--- RECORDS SHOWN Enclosed Below ---

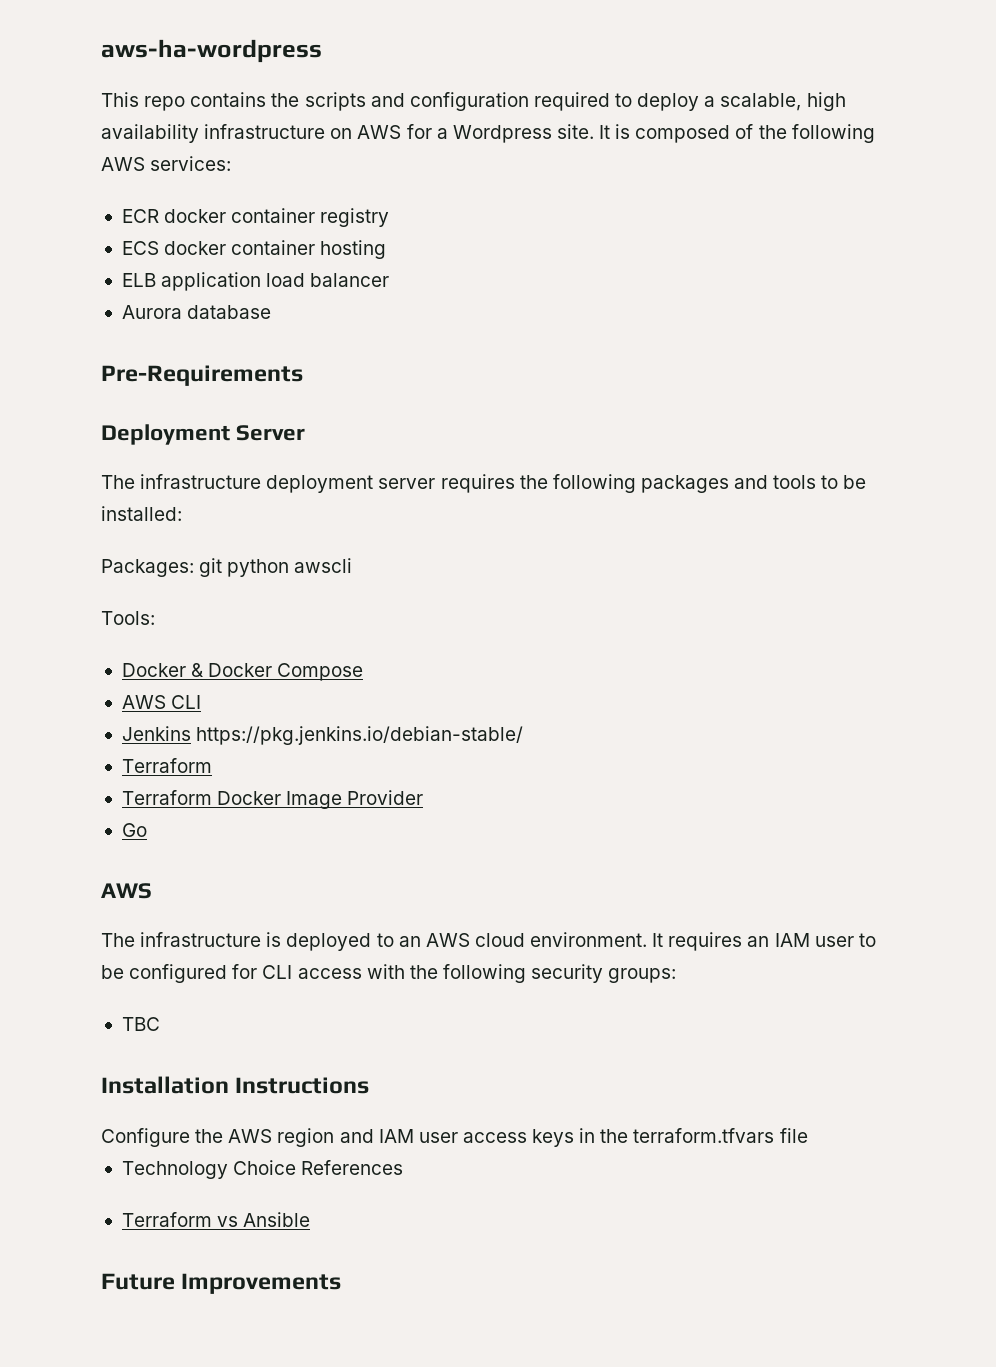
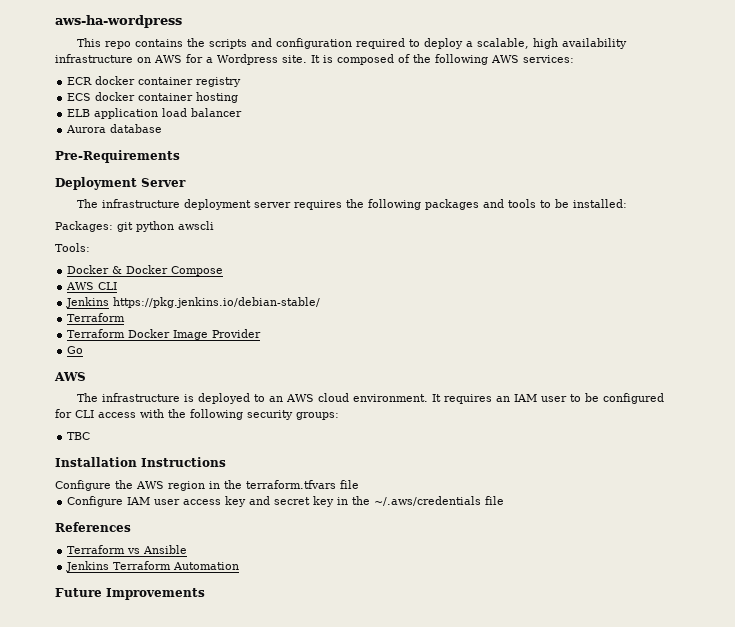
[339,1129,575,1147] and IAM user access keys -> (205, 486) none
[121,1160,297,1179] Technology Choice -> [67,496,505,507] Configure IAM user access key and secret key in the ~/.aws/credentials file //
(311, 1219) none -> [66,561,240,572] // Jenkins Terraform Automation

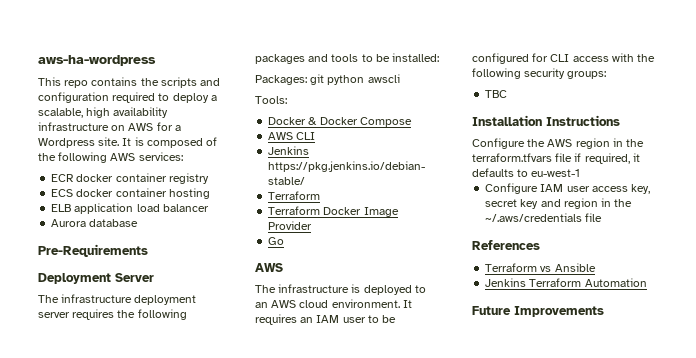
(359, 484) none -> [574,153,640,164] [472,168,581,177] if required, it defaults to eu-west-1
[225,496,335,507] key and secret key -> [631,184,651,194] [485,198,598,209] key, secret key and region

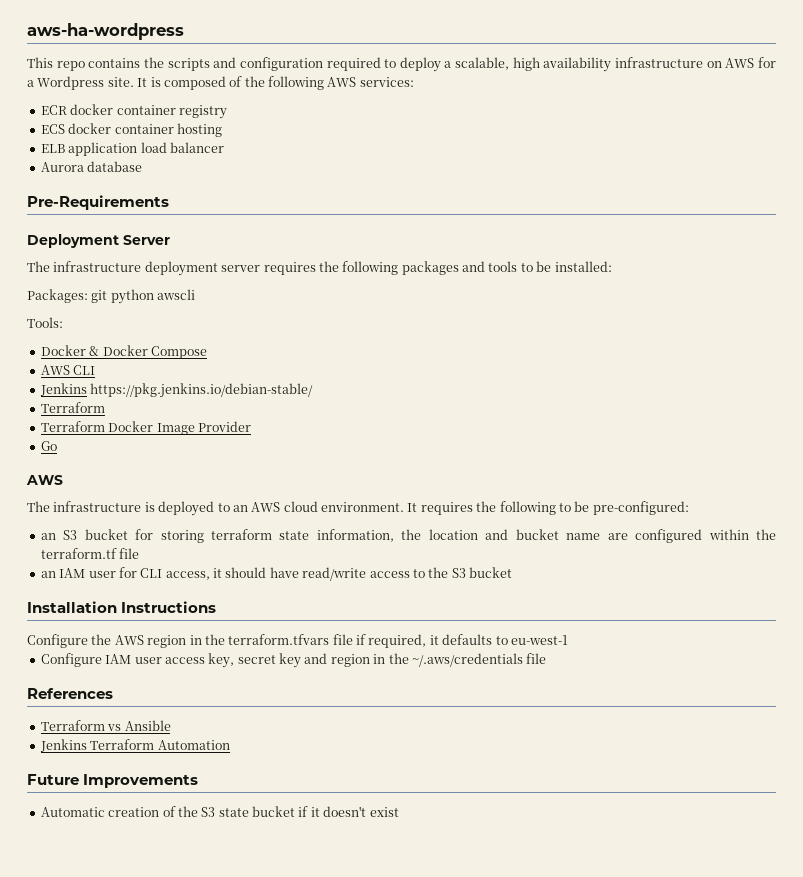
[300,315,397,323] [472,53,656,64] [472,68,607,79] [485,90,508,98] an IAM user to be configured for CLI access with the following security groups: // TBC -> [476,501,689,515] [40,529,776,543] [40,548,140,559] [40,567,512,581] the following to be pre-configured: // an S3 bucket for storing terraform state information, the location and bucket name are configured within the terraform.tf file // an IAM user for CLI access, it should have read/write access to the S3 bucket
(604, 311) none -> [40,806,399,817] // Automatic creation of the S3 state bucket if it doesn't exist

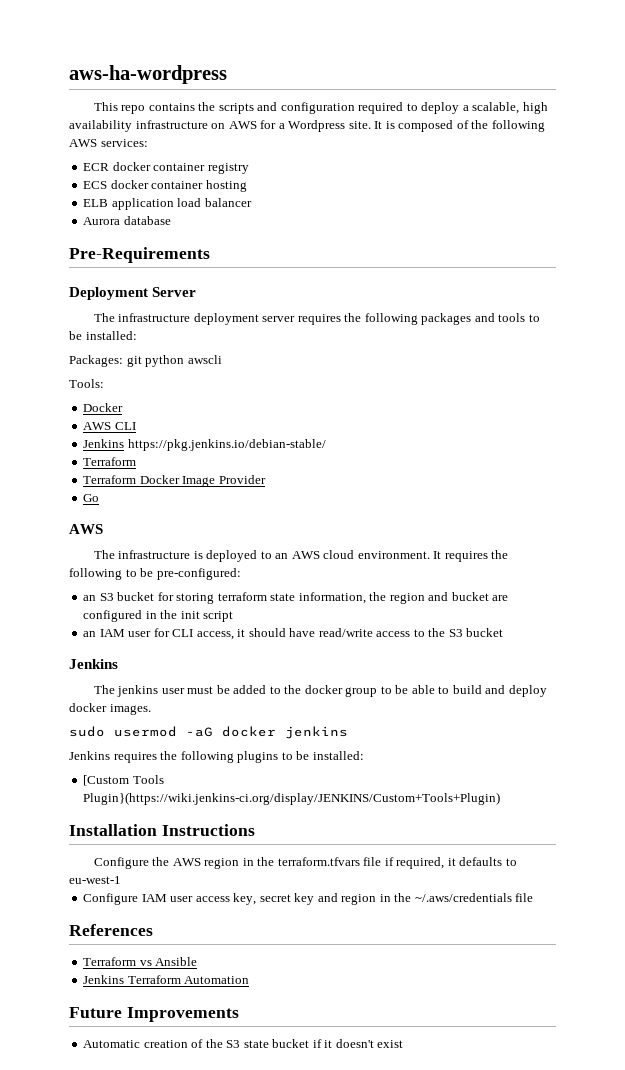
[89,345,207,359] & Docker Compose -> (124, 407) none
[428,529,478,540] location -> [389,593,425,604] region
[566,533,601,540] name -> (489, 596) none
[708,529,776,540] [40,548,140,559] within the terraform.tf file -> [145,610,234,622] in the init script
(512, 572) none -> [69,659,118,669] [93,685,547,697] [69,703,151,715] [69,726,348,739] [69,751,364,763] [83,775,164,786] [83,792,501,805] // Jenkins // The jenkins user must be added to the docker group to be able to build and deploy docker images. // sudo usermod -aG docker jenkins // Jenkins requires the following plugins to be installed: // [Custom Tools Plugin}(https://wiki.jenkins-ci.org/display/JENKINS/Custom+Tools+Plugin)

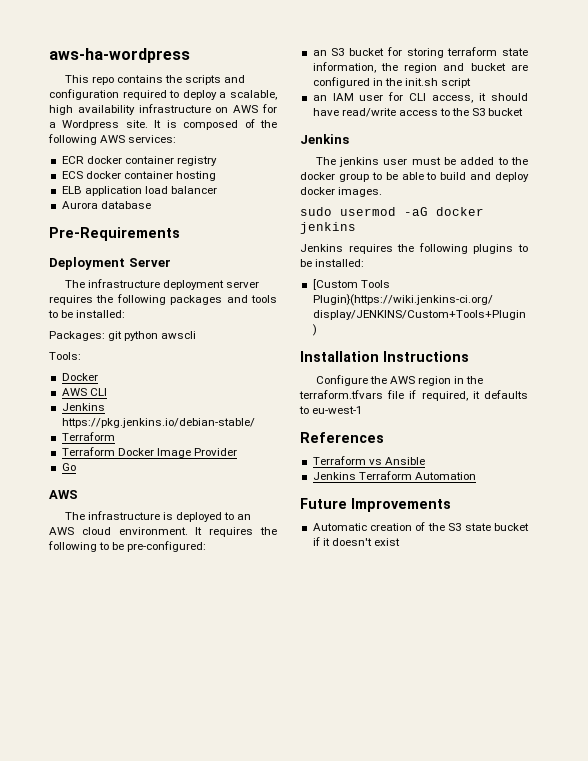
[180,611,200,619] init -> [404,78,438,86] init.sh
[83,893,534,905] // Configure IAM user access key, secret key and region in the ~/.aws/credentials file -> (363, 410) none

--- End of Enclosed RECORDS SHOWN ---

**EXERCISE REQUIREMENTS:**
Print only the lines from the one with "[708,529,776,540] [40,548,140,559] within" through the last line of the data above, exactly and with both ends, and please omit any pictures.

**TASK OUTPUT:**
[708,529,776,540] [40,548,140,559] within the terraform.tf file -> [145,610,234,622] in the init script
(512, 572) none -> [69,659,118,669] [93,685,547,697] [69,703,151,715] [69,726,348,739] [69,751,364,763] [83,775,164,786] [83,792,501,805] // Jenkins // The jenkins user must be added to the docker group to be able to build and deploy docker images. // sudo usermod -aG docker jenkins // Jenkins requires the following plugins to be installed: // [Custom Tools Plugin}(https://wiki.jenkins-ci.org/display/JENKINS/Custom+Tools+Plugin)

[180,611,200,619] init -> [404,78,438,86] init.sh
[83,893,534,905] // Configure IAM user access key, secret key and region in the ~/.aws/credentials file -> (363, 410) none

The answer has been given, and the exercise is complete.